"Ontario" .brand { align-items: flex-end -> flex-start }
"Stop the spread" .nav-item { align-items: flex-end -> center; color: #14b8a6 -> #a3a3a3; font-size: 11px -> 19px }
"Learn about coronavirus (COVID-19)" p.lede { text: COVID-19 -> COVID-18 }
==
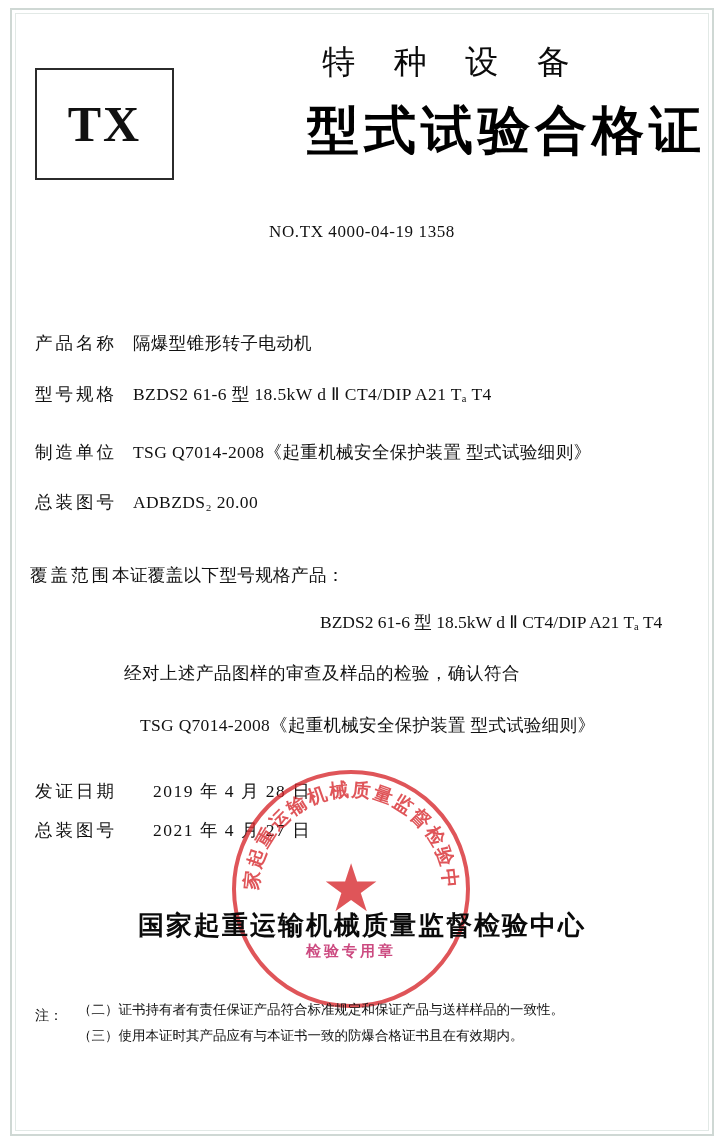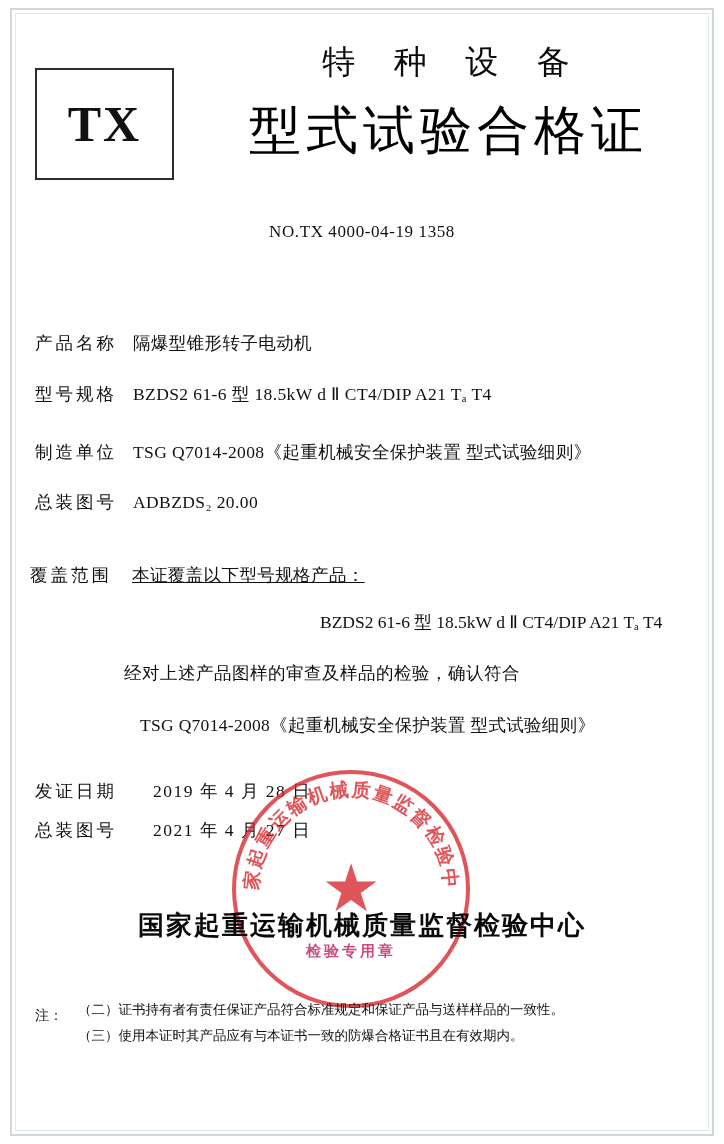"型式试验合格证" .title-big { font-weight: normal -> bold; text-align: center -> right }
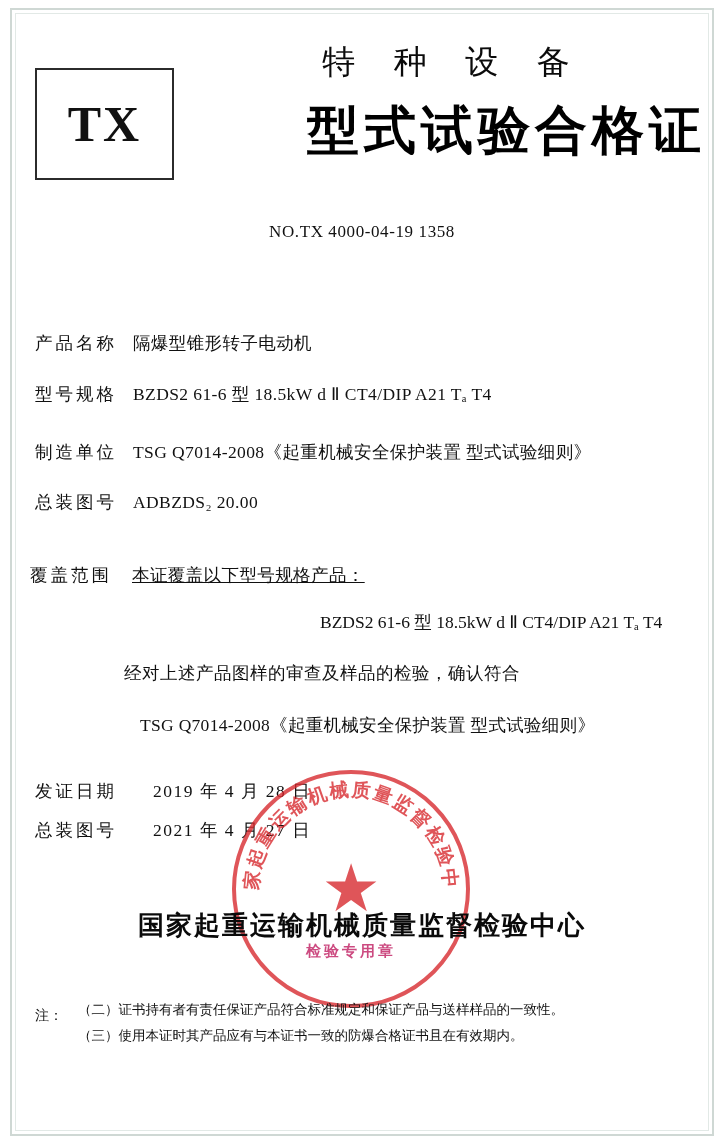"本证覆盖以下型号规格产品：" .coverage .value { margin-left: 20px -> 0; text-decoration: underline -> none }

### [PROBLEM]
Go to the line above that contains "font-weight: normal ->" and reproduce everything exactly from there through the line that contains "margin-left: 20px ->", leaving out the pictures.

### [OUTPUT OF THE EXERCISE]
"型式试验合格证" .title-big { font-weight: normal -> bold; text-align: center -> right }
"本证覆盖以下型号规格产品：" .coverage .value { margin-left: 20px -> 0; text-decoration: underline -> none }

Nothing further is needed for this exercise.